L’appréciation d’un retentissement sur la qualité de vie est essentielle pour pouvoir juger de la nécessité de procéder à des ajustements thérapeutiques ; elle peut être basée sur des questions simples ou des questionnaires génériques. Il existe plusieurs scores d’activité pour la MB qui peuvent éventuellement aider le clinicien à procéder à une évaluation complète de la maladie au cours du suivi, comme le « Behçet’s Disease Current Activity Index (BDCAI) » qui aboutit à un résultat chiffré de l’activité. Leur principal intérêt est cependant de permettre de catégoriser les patients pour les études de recherche clinique ou thérapeutique. Ils ne peuvent pas se substituer à une bonne connaissance de la maladie, nécessaire pour décider si une manifestation fonctionnelle ou objective est à mettre sur le compte d’une MB ou non. Le « Behçet’s syndrome activity score (BSAS) » est une mesure de l’activité de la MB qui repose entièrement sur l’évaluation par les patients eux-mêmes. 349

VIII. Évolution et pronostic

La maladie de Behçet est une maladie inflammatoire caractérisée par des phases de poussées imprévisibles, englobant successivement différents organes, espacées de rémissions de durée variable. Avec l’âge, les rémissions ont tendance à être plus longues ; les poussées sont plus espacées, moins sévères, et disparaissent au bout de 15 à 20 ans d’évolution 36.

Malgré cela, la nature chronique, l’évolution cyclique et la variabilité de l’atteinte d’un patient à l’autre entravent l’évaluation du pronostic. 161,278

La déclaration précoce de la maladie, le sexe masculin et la multiplicité des poussées seraient des facteurs de mauvais pronostic 350, de même que l’appartenance géographique et génétique aux régions et aux populations endémiques qui semble influencer négativement l’évolution de la maladie. 300,350

En effet, une étude rétrospective incluant 387 patients turcs suivis sur 20 ans a démontré un taux de mortalité autour de 10%. Chez les sujets jeunes (14-24 ans) de sexe masculin, le taux de mortalité était 10 fois plus élevée comparé à celui d’une population contrôle d’âge et de sexe identiques.350

À l’opposé, le sexe féminin et l’atteinte cutanéo-muqueuse stricte seraient relativement de bon pronostic 299.

Les plus hauts taux de morbi-mortalité sont associés aux atteintes ophtalmologiques, vasculaires et neurologiques 300.

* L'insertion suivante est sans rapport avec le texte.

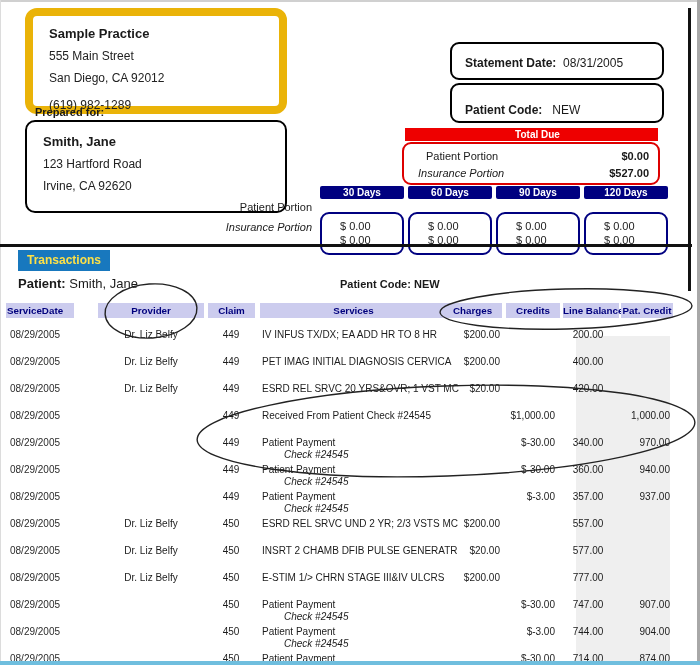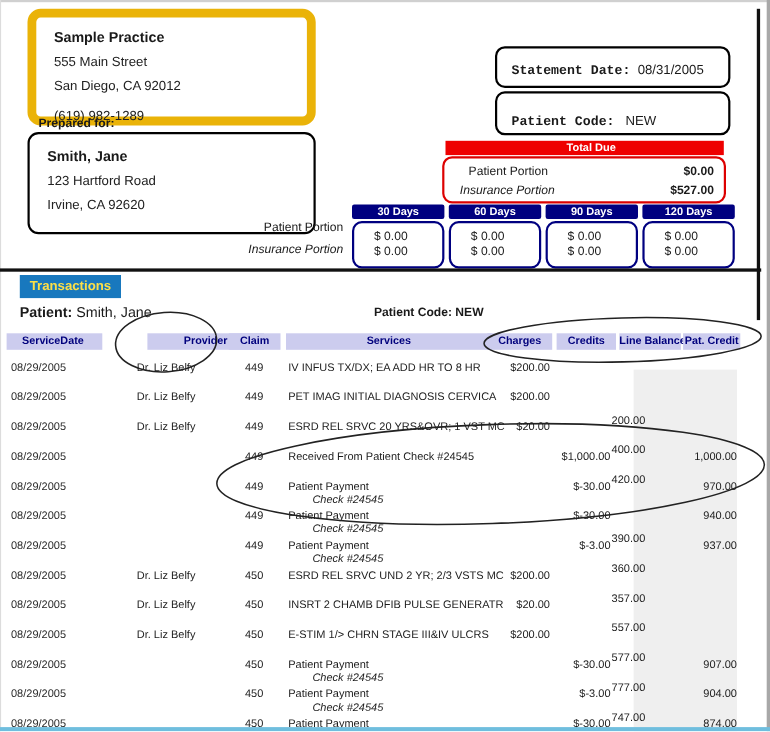--- a/index.html
+++ b/index.html
@@ -28,7 +28,7 @@
   
   .stmt-box { left:450px; top:42px; width:214px; height:38px; border:2px solid #000; border-radius:9px; padding:12px 0 0 13px; font-size:12px; background:#fff; }
   .code-box { left:450px; top:83px; width:214px; height:40px; border:2px solid #000; border-radius:9px; padding:18px 0 0 13px; font-size:12px; background:#fff; }
-  .blabel { font-weight:bold;font-family:Liberation Mono, monospace; }
+  .blabel { font-weight:bold; }
 
   
   .totaldue-bar { left:405px; top:128px; width:253px; height:13px; background:#ee0000; color:#fff;

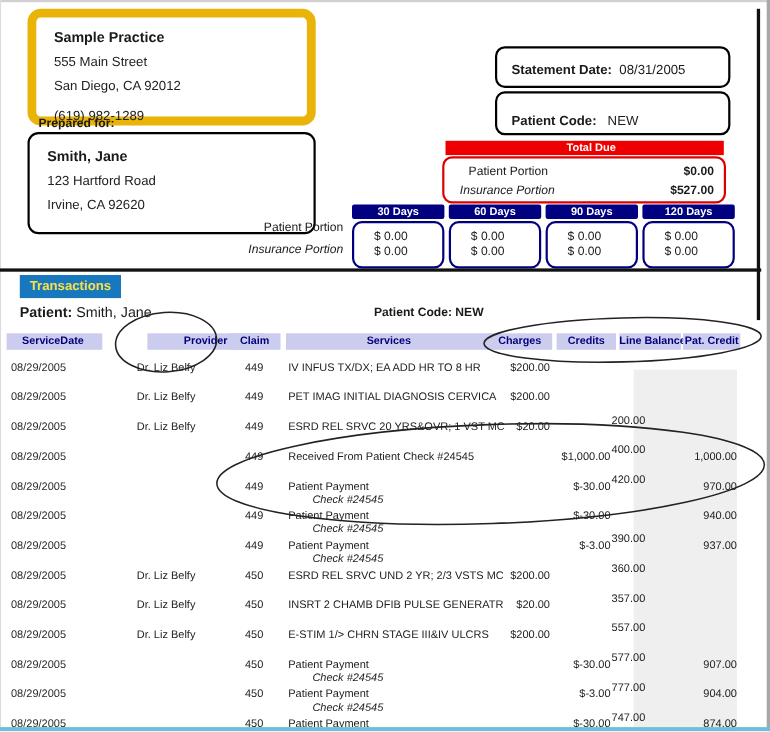--- a/index.html
+++ b/index.html
@@ -45,7 +45,7 @@
   .bucket { position:absolute; top:0; width:84px; }
   .b0{left:0;} .b1{left:88px;} .b2{left:176px;} .b3{left:264px;}
   .bucket-header { height:13px; background:#000080; color:#fff; font-size:10px; font-weight:bold; text-align:center; line-height:13px; border-radius:2px; }
-  .bucket-box { margin-top:2px; height:43px; border:2px solid #000080; border-radius:9px; background:#fff; padding:4px 0 0 18px; }
+  .bucket-box { margin-top:13px; height:43px; border:2px solid #000080; border-radius:9px; background:#fff; padding:4px 0 0 18px; }
   .bucket-val { font-size:11px; margin-top:2px; }
   .aging-lab { left:190px; top:201px; width:122px; text-align:right; font-size:11px; }
   .aging-lab2 { left:190px; top:221px; width:122px; text-align:right; font-size:11px; font-style:italic; }

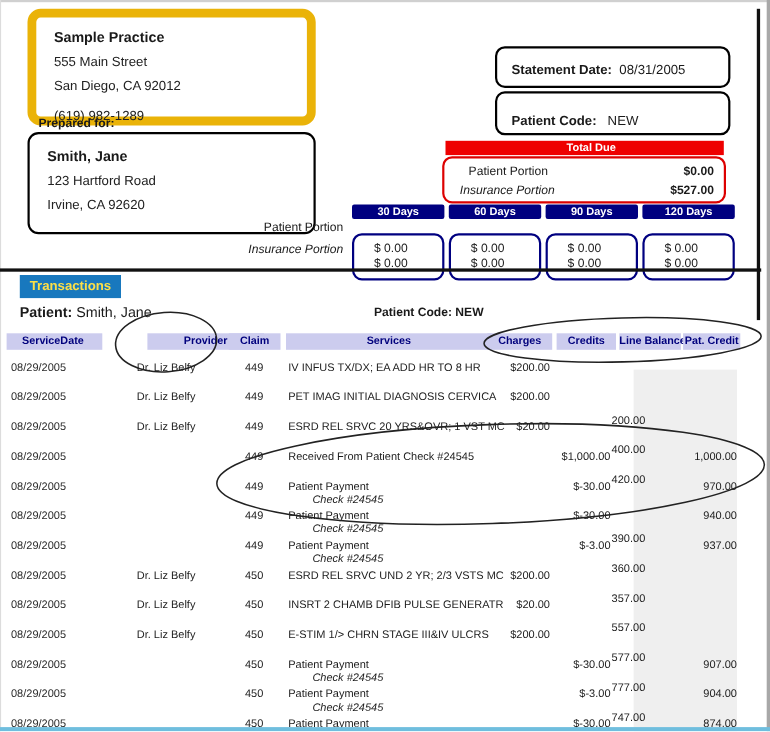--- a/index.html
+++ b/index.html
@@ -63,7 +63,7 @@
   .thead { left:0; top:303px; width:700px; height:15px; }
   .hc { position:absolute; top:0; height:15px; background:#ccccee; color:#00007d; font-weight:bold;
         font-size:9.8px; line-height:15px; text-align:center; white-space:nowrap; }
-  .h0{left:6px;width:87px;text-align:left;padding-left:14px;}
+  .h0{left:6px;width:68px;text-align:left;padding-left:1px;}
   .h1{left:98px;width:106px;margin-left:36px;}
   .h2{left:208px;width:47px;}
   .h3{left:260px;width:187px;}

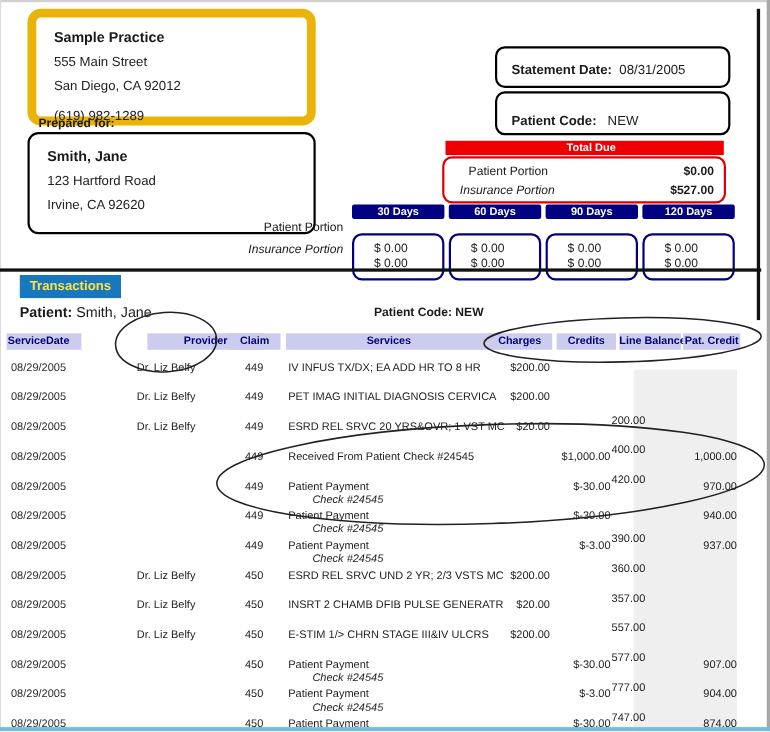--- a/index.html
+++ b/index.html
@@ -64,7 +64,7 @@
   .hc { position:absolute; top:0; height:15px; background:#ccccee; color:#00007d; font-weight:bold;
         font-size:9.8px; line-height:15px; text-align:center; white-space:nowrap; }
   .h0{left:6px;width:68px;text-align:left;padding-left:1px;}
-  .h1{left:98px;width:106px;margin-left:36px;}
+  .h1{left:98px;width:106px;}
   .h2{left:208px;width:47px;}
   .h3{left:260px;width:187px;}
   .h4{left:443px;width:59px;}

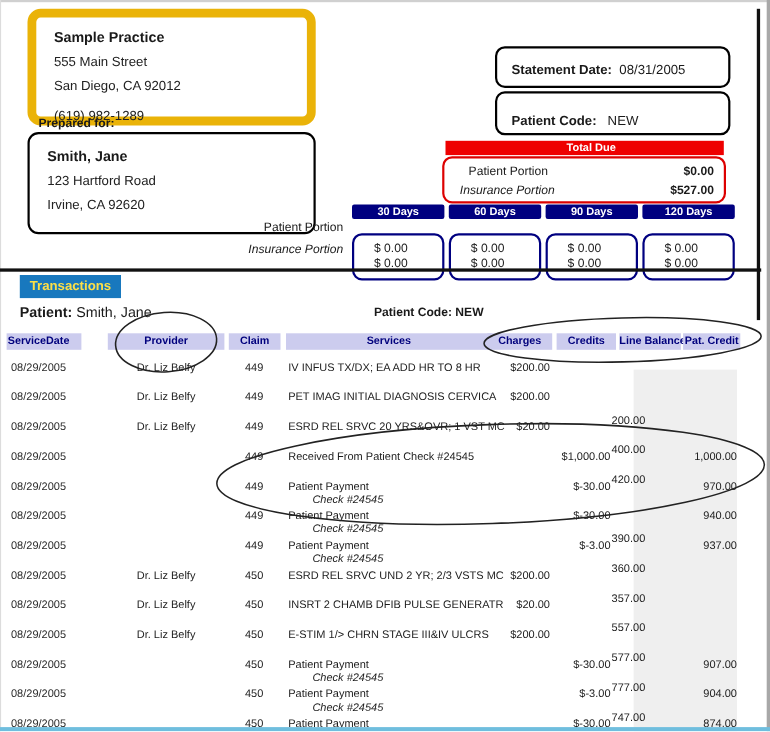--- a/index.html
+++ b/index.html
@@ -84,7 +84,7 @@
   .c-note { left:284px; top:19px; font-style:italic; }
   .c-charges { left:438px; width:62px; text-align:right; }
   .c-credits { left:491px; width:64px; text-align:right; }
-  .c-balance { left:556px; width:64px; text-align:left;margin-top:48px; }
+  .c-balance { left:556px; width:64px; text-align:center; }
   .c-patcredit { left:601px; width:69px; text-align:right; }
 
   .overlay { position:absolute; left:0; top:0; width:700px; height:665px; pointer-events:none; z-index:6; }

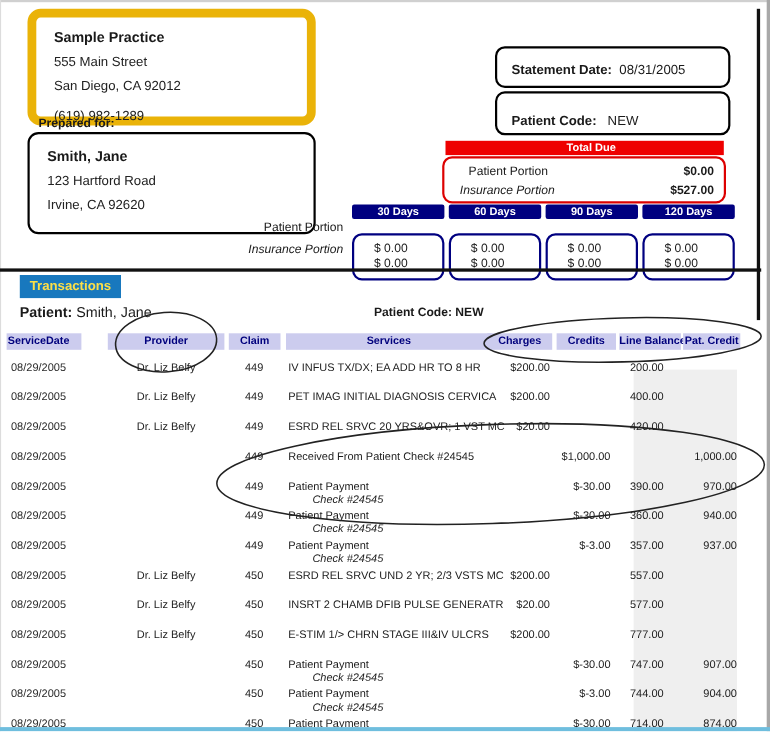--- a/index.html
+++ b/index.html
@@ -235,7 +235,7 @@
         <div class="cell c-note">Check #24545</div>
         <div class="cell c-charges"></div>
         <div class="cell c-credits">$-30.00</div>
-        <div class="cell c-balance">390.00</div>
+        <div class="cell c-balance">340.00</div>
         <div class="cell c-patcredit">970.00</div>
       </div>
       <div class="trow">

L’atteinte oculaire, se déclarant au début de la maladie, représente la cause de morbidité la plus importante, surtout lorsque le segment postérieur est concerné. L’atteinte vasculaire représente la cause de mortalité la plus importante. L’existence d’une composante neurologique peut être fatale même si l’installation se fait progressivement.

Le taux de mortalité global de la maladie de Behçet varie entre 2 et 4%. Les causes les plus rapportées sont la rupture d’anévrysmes artériels, la perforation d’ulcères digestifs, la thrombose des gros vaisseaux et l’atteinte du parenchyme cérébral 278,351. Les anévrysmes artériels pulmonaires et le syndrome de Budd Chiari sont associées à des taux de mortalité plus élevés. Le taux de mortalité de l’atteinte artérielle du Behçet est de 13,5%. Le pronostic des patients présentant une atteinte artérielle est mauvais, en particulier lorsque les artères pulmonaire et l’aorte thoracique sont touchées 351.